Segment Start: Provided entries
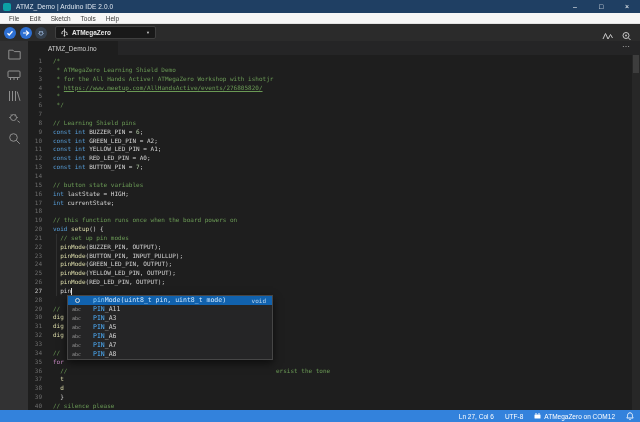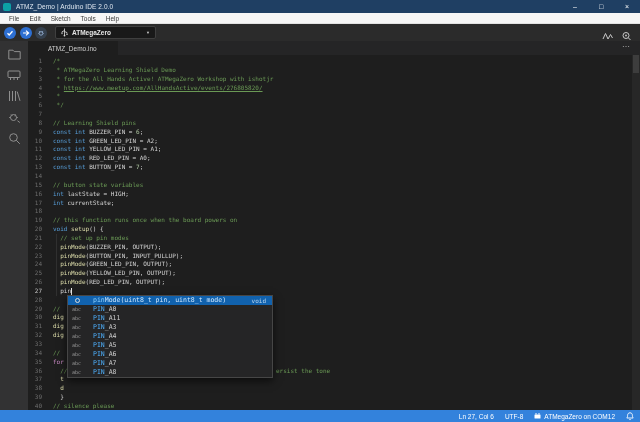--- a/index.html
+++ b/index.html
@@ -232,7 +232,6 @@
 
   <div class="ac-popup">
       <div class="ac-row sel"><span class="ac-ic"><span class="mcircle"></span></span><span class="ac-label"><span class="ac-match">pin</span><span class="ac-rest">Mode(uint8_t pin, uint8_t mode)</span></span><span class="ac-detail">void</span></div>
-      <div class="ac-row"><span class="ac-ic">abc</span><span class="ac-label"><span class="ac-match">PIN</span><span class="ac-rest">_A0</span></span></div>
       <div class="ac-row"><span class="ac-ic">abc</span><span class="ac-label"><span class="ac-match">PIN</span><span class="ac-rest">_A11</span></span></div>
       <div class="ac-row"><span class="ac-ic">abc</span><span class="ac-label"><span class="ac-match">PIN</span><span class="ac-rest">_A3</span></span></div>
       <div class="ac-row"><span class="ac-ic">abc</span><span class="ac-label"><span class="ac-match">PIN</span><span class="ac-rest">_A4</span></span></div>

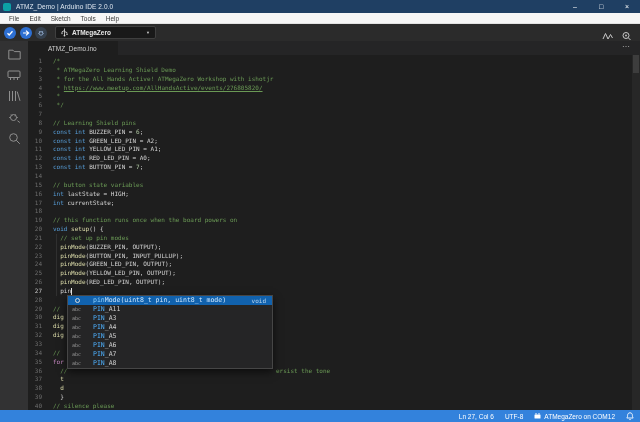--- a/index.html
+++ b/index.html
@@ -234,7 +234,6 @@
       <div class="ac-row sel"><span class="ac-ic"><span class="mcircle"></span></span><span class="ac-label"><span class="ac-match">pin</span><span class="ac-rest">Mode(uint8_t pin, uint8_t mode)</span></span><span class="ac-detail">void</span></div>
       <div class="ac-row"><span class="ac-ic">abc</span><span class="ac-label"><span class="ac-match">PIN</span><span class="ac-rest">_A11</span></span></div>
       <div class="ac-row"><span class="ac-ic">abc</span><span class="ac-label"><span class="ac-match">PIN</span><span class="ac-rest">_A3</span></span></div>
-      <div class="ac-row"><span class="ac-ic">abc</span><span class="ac-label"><span class="ac-match">PIN</span><span class="ac-rest">_A4</span></span></div>
       <div class="ac-row"><span class="ac-ic">abc</span><span class="ac-label"><span class="ac-match">PIN</span><span class="ac-rest">_A5</span></span></div>
       <div class="ac-row"><span class="ac-ic">abc</span><span class="ac-label"><span class="ac-match">PIN</span><span class="ac-rest">_A6</span></span></div>
       <div class="ac-row"><span class="ac-ic">abc</span><span class="ac-label"><span class="ac-match">PIN</span><span class="ac-rest">_A7</span></span></div>

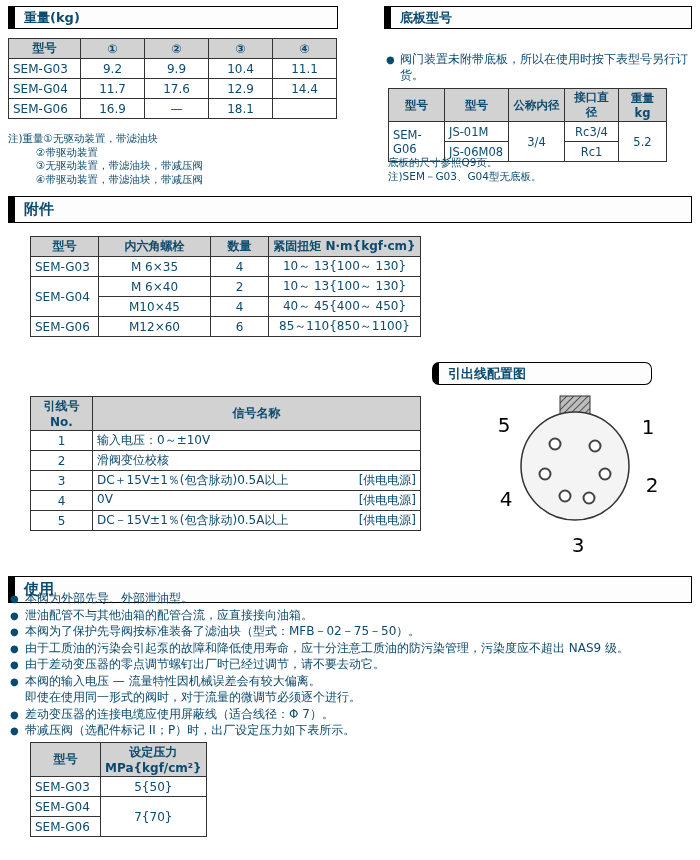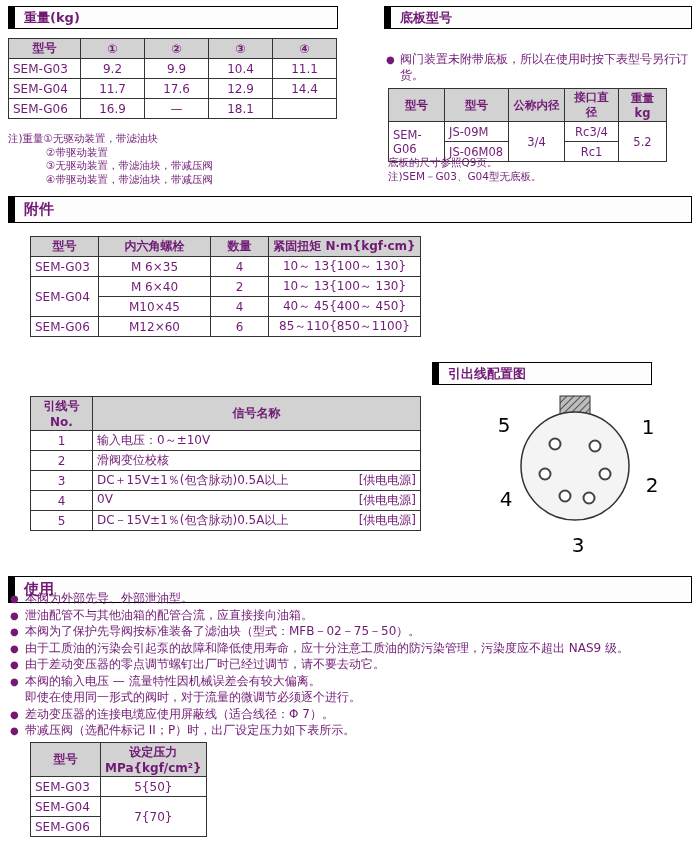--- a/index.html
+++ b/index.html
@@ -5,7 +5,7 @@
   html,body { margin:0; padding:0; background:#fff; }
   .page {
     position:relative; width:700px; height:860px; background:#fff;
-    font-family:"DejaVu Sans","Liberation Sans",sans-serif; color:#701a75;
+    font-family:"DejaVu Sans","Liberation Sans",sans-serif; color:#0c4a6e;
     overflow:hidden;
   }
   .hdr {

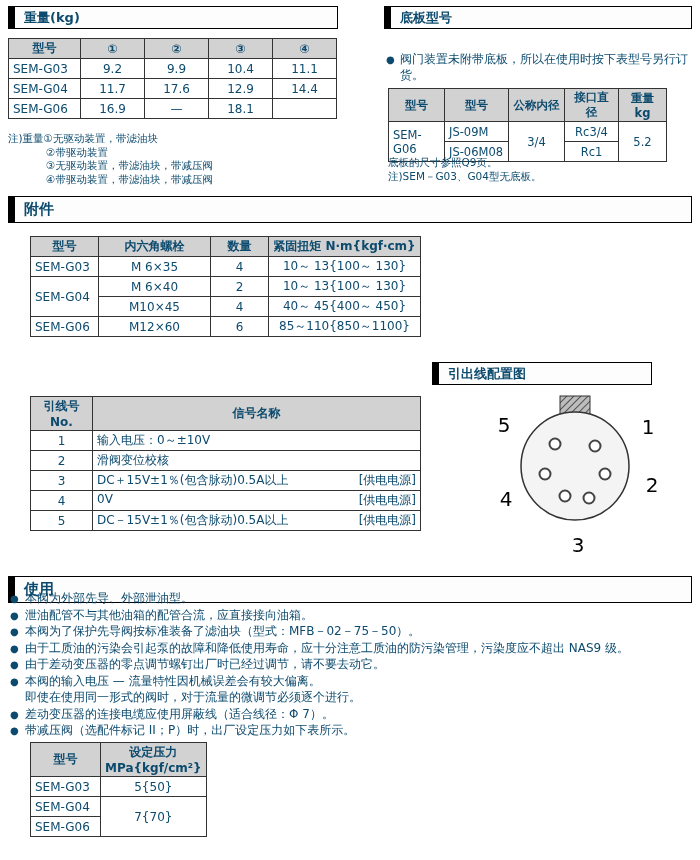--- a/index.html
+++ b/index.html
@@ -107,7 +107,7 @@
     </tr>
     <tr>
       <td class="left" rowspan="2">SEM-G06</td>
-      <td class="left">JS-09M</td>
+      <td class="left">JS-01M</td>
       <td rowspan="2">3/4</td>
       <td>Rc3/4</td>
       <td rowspan="2">5.2</td>

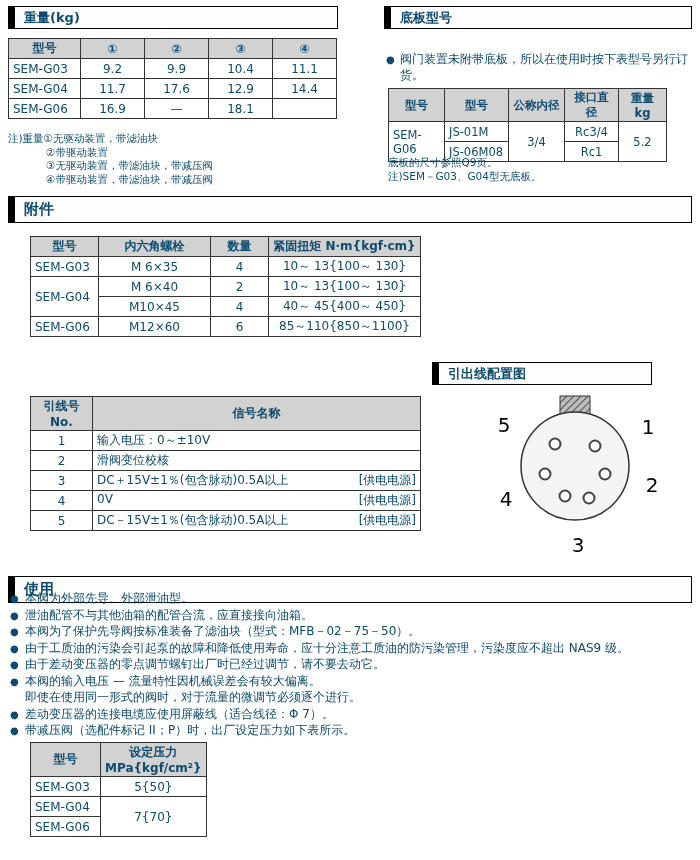--- a/index.html
+++ b/index.html
@@ -26,7 +26,7 @@
   .sigwrap .tag { white-space:nowrap; }
 
   .note-line { font-size:10.5px; line-height:13.5px; }
-  .indent { margin-left:38px; }
+  .indent { margin-left:28px; }
   .small-note { position:absolute; font-size:10.5px; line-height:13px; }
 
   .bullet-text { position:absolute; font-size:12px; line-height:16px; }

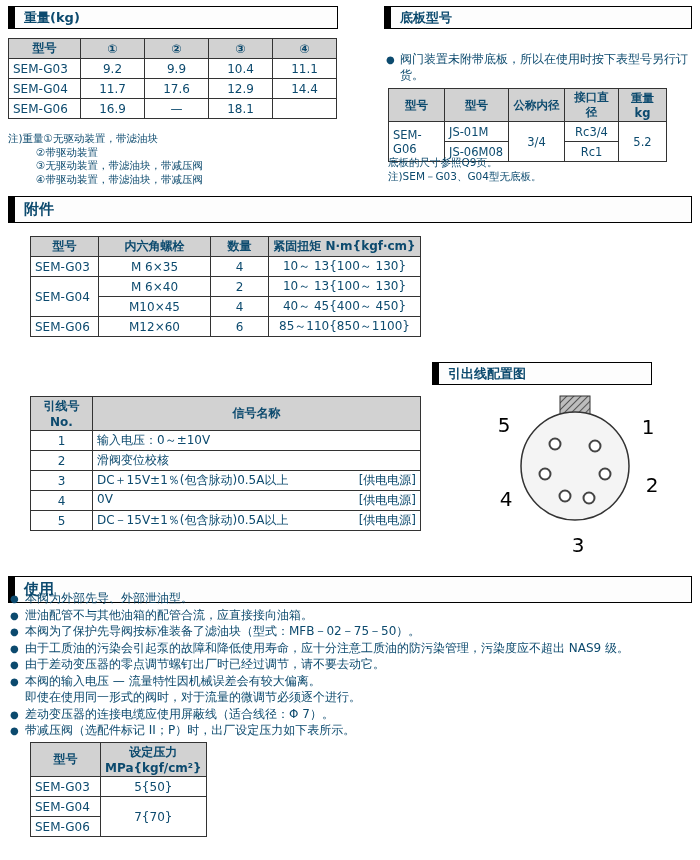--- a/index.html
+++ b/index.html
@@ -215,7 +215,7 @@
   </tbody>
     </table>
 
-  <div class="hdr small" style="left:432px; top:362px; width:220px;">
+  <div class="hdr small" style="left:432px; top:362px; width:220px;border-radius:7px;">
     <span>引出线配置图</span>
   </div>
Segment End: Provided entries
What you will do | When you print the entries, keep every line exactly as it is and drop the pictures.

Solution to this exercise |
--- a/index.html
+++ b/index.html
@@ -232,7 +232,6 @@
 
   <div class="ac-popup">
       <div class="ac-row sel"><span class="ac-ic"><span class="mcircle"></span></span><span class="ac-label"><span class="ac-match">pin</span><span class="ac-rest">Mode(uint8_t pin, uint8_t mode)</span></span><span class="ac-detail">void</span></div>
-      <div class="ac-row"><span class="ac-ic">abc</span><span class="ac-label"><span class="ac-match">PIN</span><span class="ac-rest">_A0</span></span></div>
       <div class="ac-row"><span class="ac-ic">abc</span><span class="ac-label"><span class="ac-match">PIN</span><span class="ac-rest">_A11</span></span></div>
       <div class="ac-row"><span class="ac-ic">abc</span><span class="ac-label"><span class="ac-match">PIN</span><span class="ac-rest">_A3</span></span></div>
       <div class="ac-row"><span class="ac-ic">abc</span><span class="ac-label"><span class="ac-match">PIN</span><span class="ac-rest">_A4</span></span></div>

--- a/index.html
+++ b/index.html
@@ -234,7 +234,6 @@
       <div class="ac-row sel"><span class="ac-ic"><span class="mcircle"></span></span><span class="ac-label"><span class="ac-match">pin</span><span class="ac-rest">Mode(uint8_t pin, uint8_t mode)</span></span><span class="ac-detail">void</span></div>
       <div class="ac-row"><span class="ac-ic">abc</span><span class="ac-label"><span class="ac-match">PIN</span><span class="ac-rest">_A11</span></span></div>
       <div class="ac-row"><span class="ac-ic">abc</span><span class="ac-label"><span class="ac-match">PIN</span><span class="ac-rest">_A3</span></span></div>
-      <div class="ac-row"><span class="ac-ic">abc</span><span class="ac-label"><span class="ac-match">PIN</span><span class="ac-rest">_A4</span></span></div>
       <div class="ac-row"><span class="ac-ic">abc</span><span class="ac-label"><span class="ac-match">PIN</span><span class="ac-rest">_A5</span></span></div>
       <div class="ac-row"><span class="ac-ic">abc</span><span class="ac-label"><span class="ac-match">PIN</span><span class="ac-rest">_A6</span></span></div>
       <div class="ac-row"><span class="ac-ic">abc</span><span class="ac-label"><span class="ac-match">PIN</span><span class="ac-rest">_A7</span></span></div>

--- a/index.html
+++ b/index.html
@@ -5,7 +5,7 @@
   html,body { margin:0; padding:0; background:#fff; }
   .page {
     position:relative; width:700px; height:860px; background:#fff;
-    font-family:"DejaVu Sans","Liberation Sans",sans-serif; color:#701a75;
+    font-family:"DejaVu Sans","Liberation Sans",sans-serif; color:#0c4a6e;
     overflow:hidden;
   }
   .hdr {

--- a/index.html
+++ b/index.html
@@ -107,7 +107,7 @@
     </tr>
     <tr>
       <td class="left" rowspan="2">SEM-G06</td>
-      <td class="left">JS-09M</td>
+      <td class="left">JS-01M</td>
       <td rowspan="2">3/4</td>
       <td>Rc3/4</td>
       <td rowspan="2">5.2</td>

--- a/index.html
+++ b/index.html
@@ -26,7 +26,7 @@
   .sigwrap .tag { white-space:nowrap; }
 
   .note-line { font-size:10.5px; line-height:13.5px; }
-  .indent { margin-left:38px; }
+  .indent { margin-left:28px; }
   .small-note { position:absolute; font-size:10.5px; line-height:13px; }
 
   .bullet-text { position:absolute; font-size:12px; line-height:16px; }

--- a/index.html
+++ b/index.html
@@ -215,7 +215,7 @@
   </tbody>
     </table>
 
-  <div class="hdr small" style="left:432px; top:362px; width:220px;">
+  <div class="hdr small" style="left:432px; top:362px; width:220px;border-radius:7px;">
     <span>引出线配置图</span>
   </div>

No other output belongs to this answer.